ONC was performed in the left eye of adult male mice, and the mice were randomly divided into minocycline-treated group and saline-treated control group. The mice without receiving ONC injury were used as positive controls. RGC densities were assessed in retinal whole mounts with immunofluorescence labeling of βIII-tubulin. Transmission electron microscopy was used to detect RGC morphologies, and Western blotting and real-time PCR were applied to investigate the expression of autophagy markers LC3-I, LC3-II, and transcriptional factors nuclear factor-κB1 (NF-κB1), NF-κB2.

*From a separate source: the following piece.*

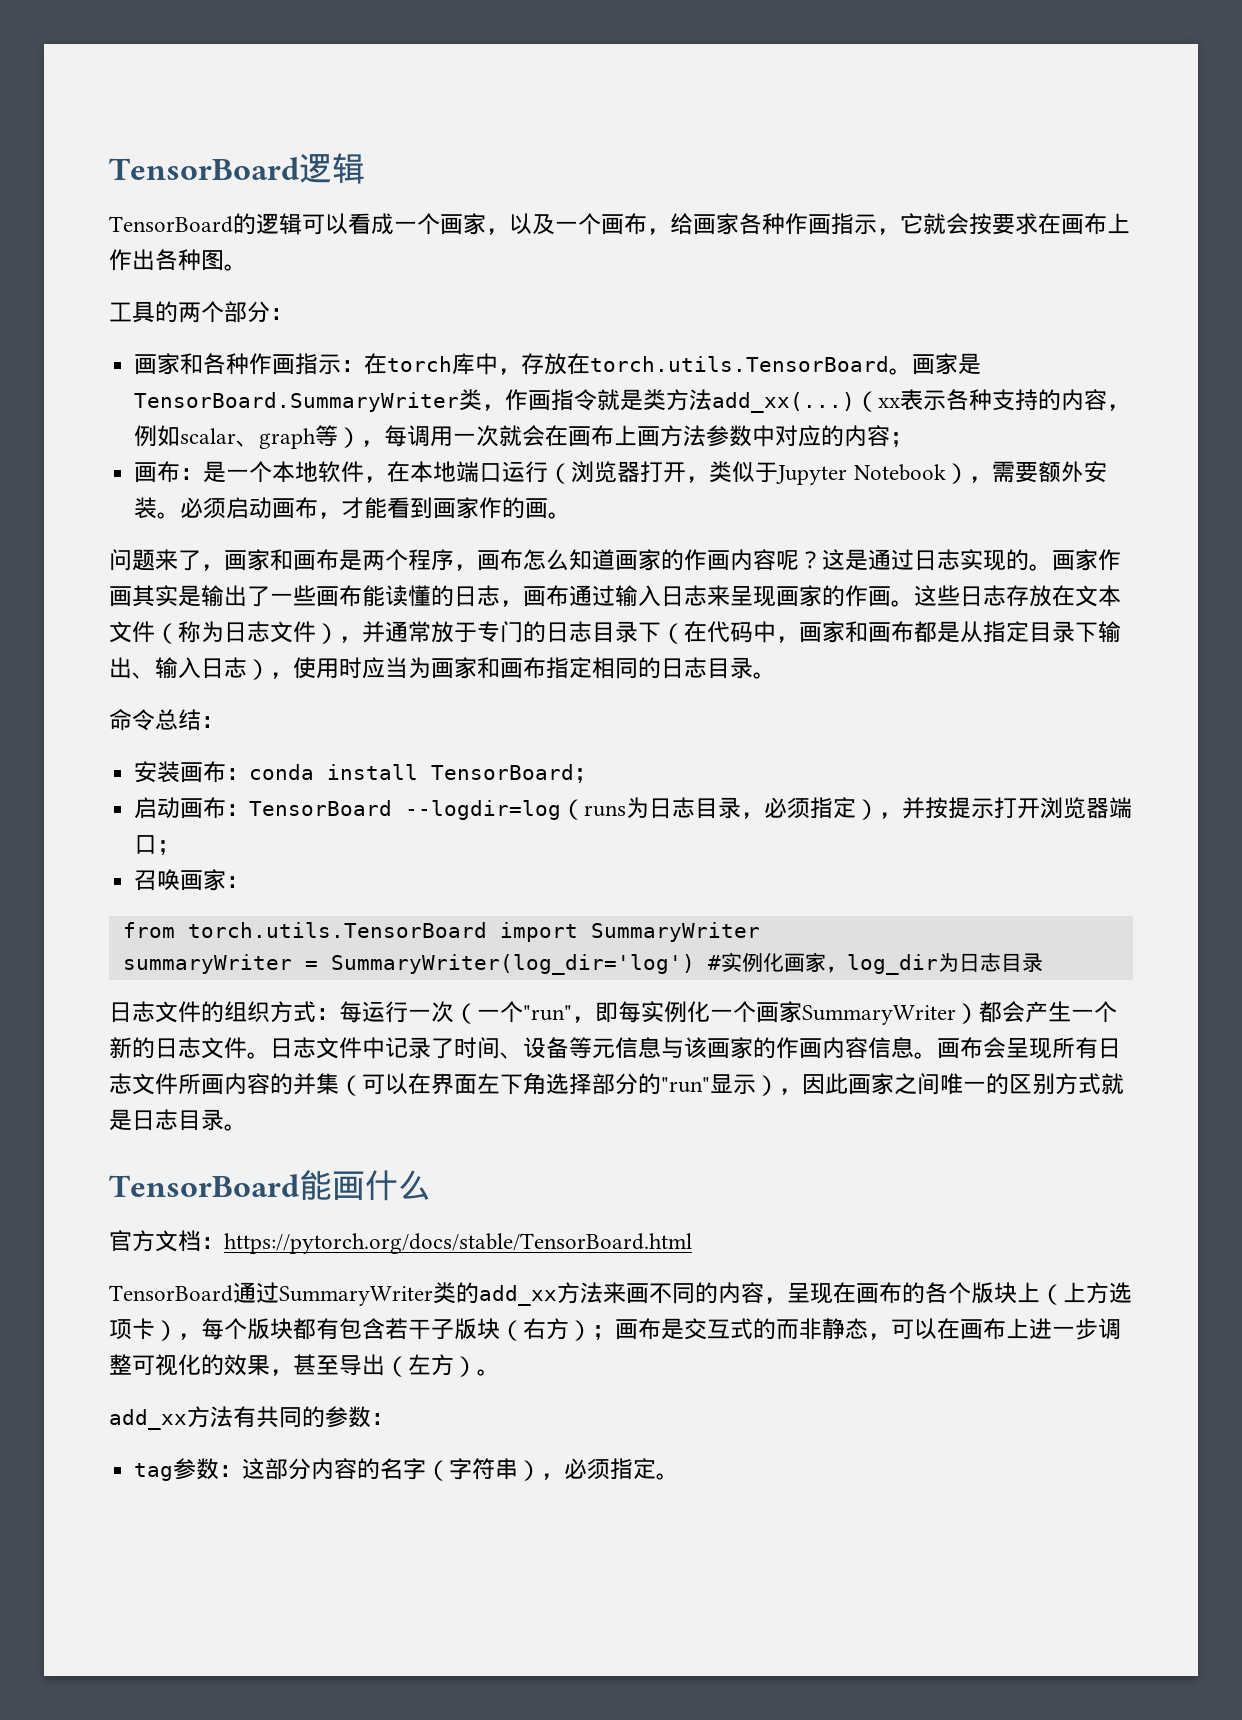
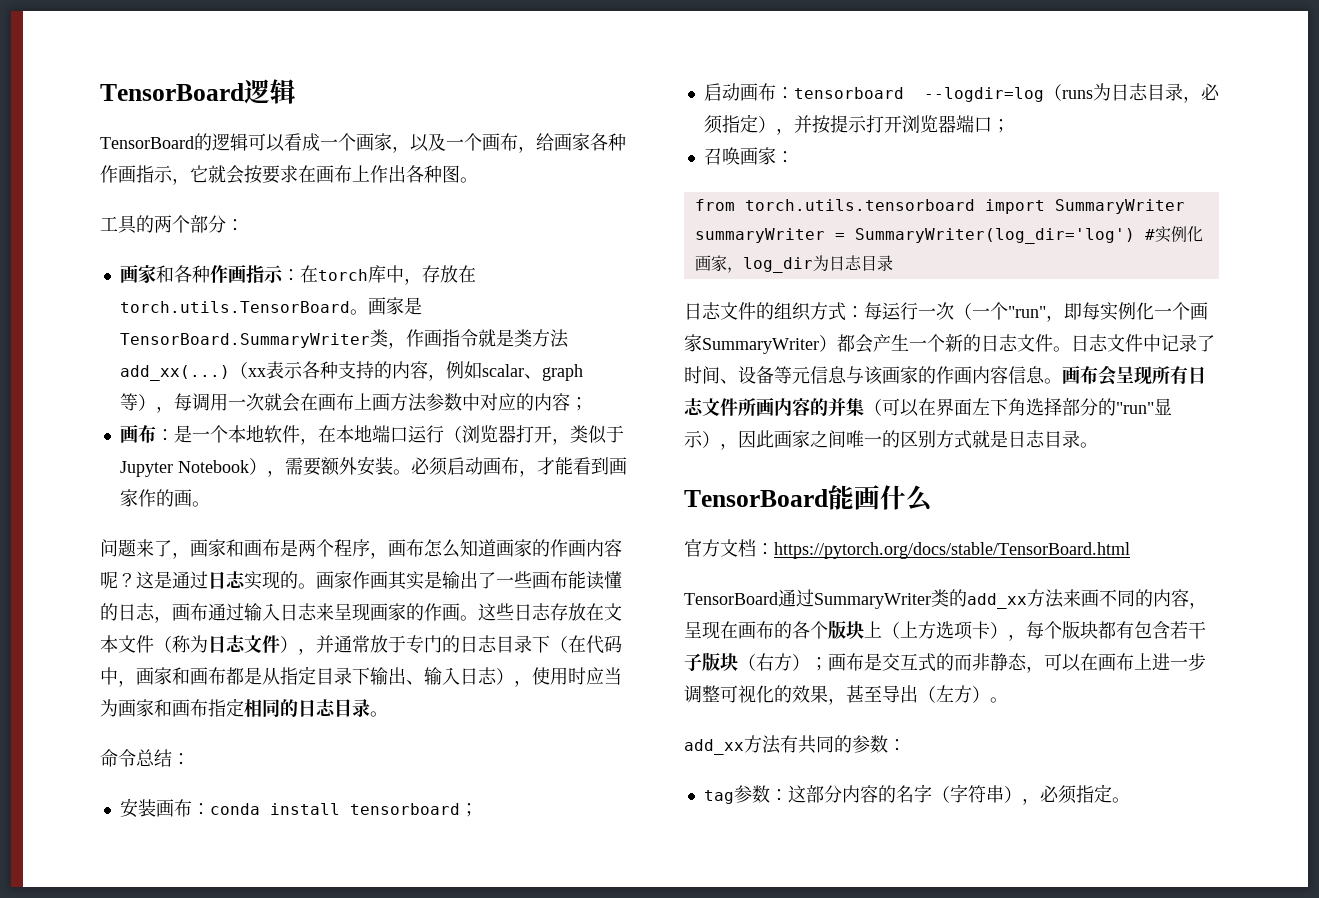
[431,764,575,780] TensorBoard -> [349,803,460,815] tensorboard
[249,800,393,816] TensorBoard -> [793,87,904,99] tensorboard
[187,922,487,938] torch.utils.TensorBoard -> [744,199,975,211] torch.utils.tensorboard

In the early stage after ONC (at Days 4 and 7), the density of RGCs in the minocycline-treated group was higher than that of the saline-treated group. Electron micrographs showed that minocycline prevented nuclei and mitochondria injuries at Day 4. Western blotting analysis demonstrated that the conversion of LC3-I to LC3-II was reduced in the minocycline-treated group at Days 4 and 7, which meant autophagy process was inhibited by minocycline. In addition, the gene expression of NF-κB2 was upregulated by minocycline at Day 4.


The neuroprotective effect of minocycline is generated in the early stage after ONC in mice, partly through delaying autophagy process and regulating NF-κB2 pathway.